◆ **Directions for this task**
Whenever a line in the listing contains "discount", copy that line.

◆ **Supplied material**

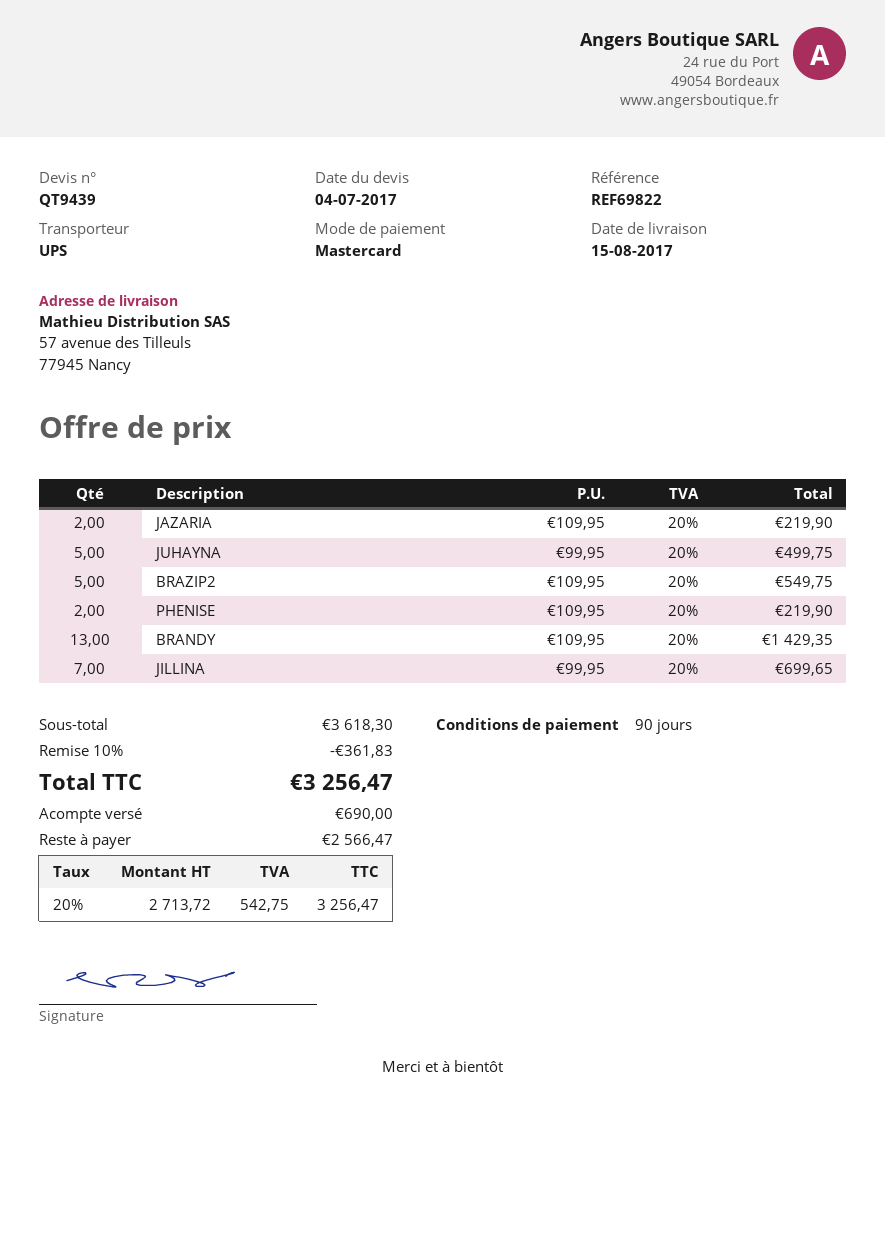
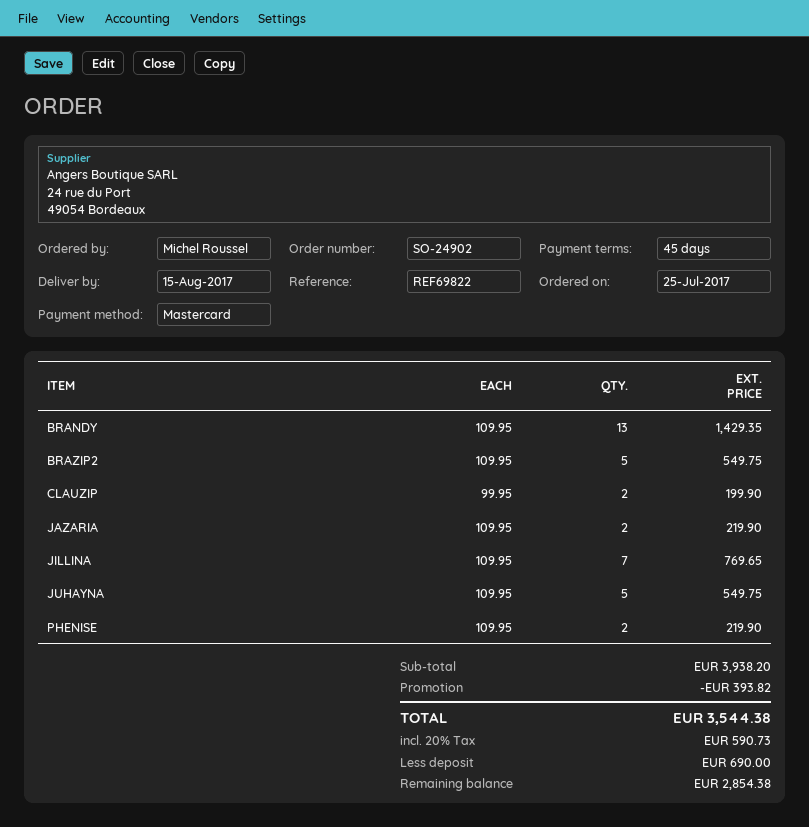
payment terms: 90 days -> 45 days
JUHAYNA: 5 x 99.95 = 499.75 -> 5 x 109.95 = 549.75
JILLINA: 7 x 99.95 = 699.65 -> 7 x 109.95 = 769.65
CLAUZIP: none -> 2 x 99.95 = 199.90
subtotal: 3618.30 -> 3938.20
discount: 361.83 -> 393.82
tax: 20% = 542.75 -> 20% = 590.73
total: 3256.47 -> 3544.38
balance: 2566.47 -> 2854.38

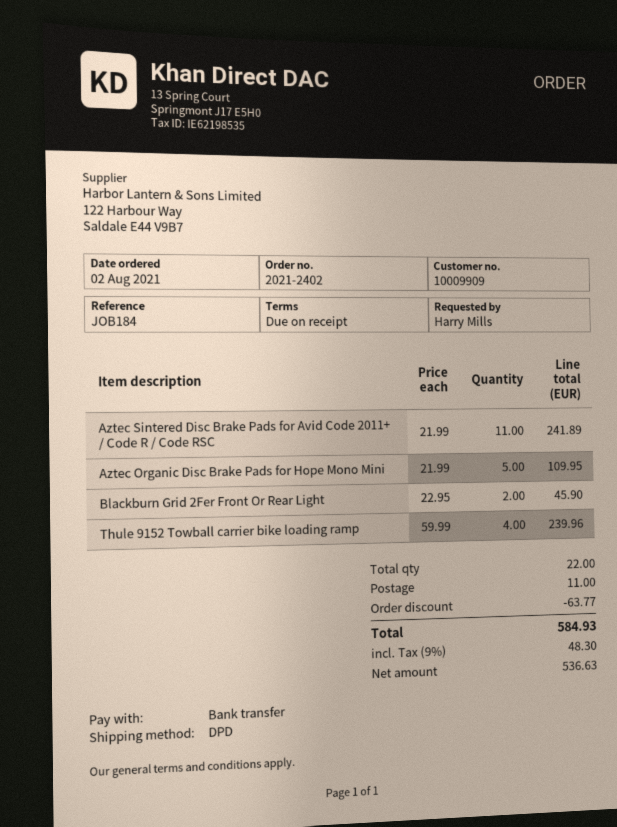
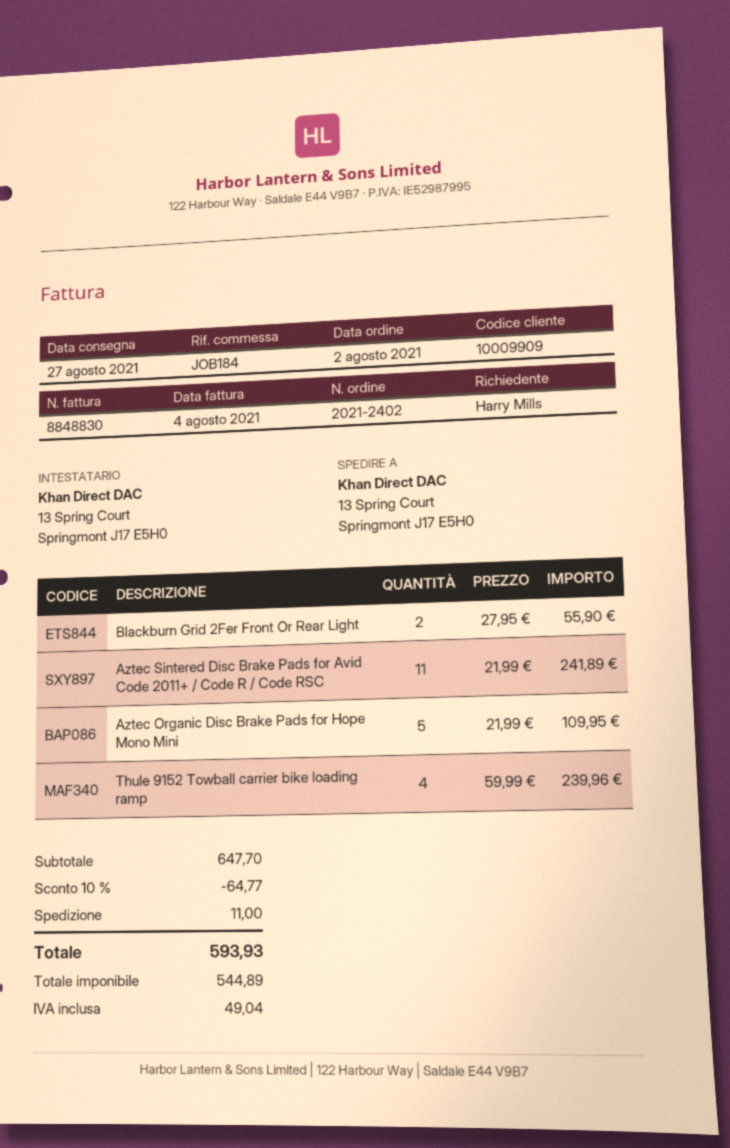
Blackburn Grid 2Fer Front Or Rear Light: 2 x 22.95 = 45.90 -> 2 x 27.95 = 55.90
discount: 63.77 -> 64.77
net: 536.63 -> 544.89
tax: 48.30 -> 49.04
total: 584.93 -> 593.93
---
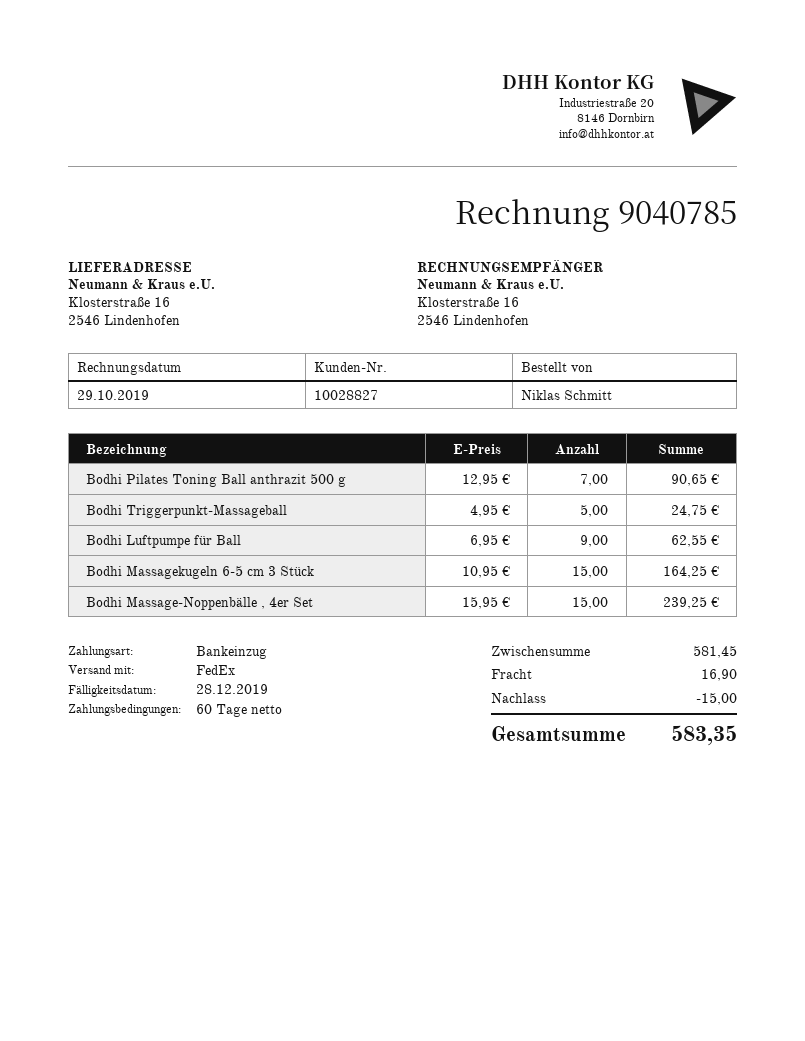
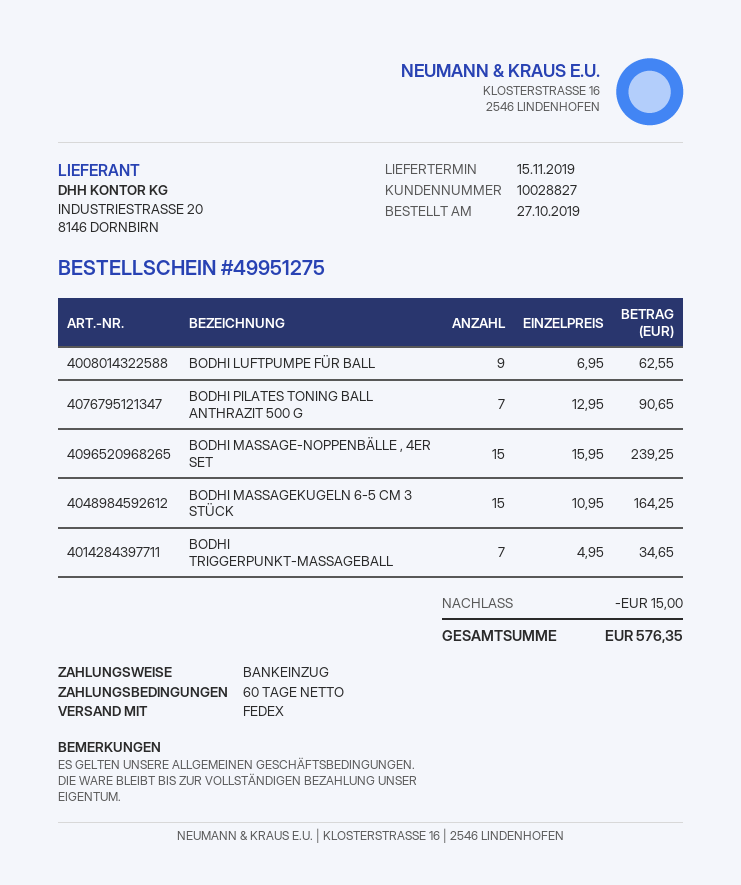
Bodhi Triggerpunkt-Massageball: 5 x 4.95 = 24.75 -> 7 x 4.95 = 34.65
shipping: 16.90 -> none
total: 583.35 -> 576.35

◆ **Your response**
discount: 361.83 -> 393.82
discount: 63.77 -> 64.77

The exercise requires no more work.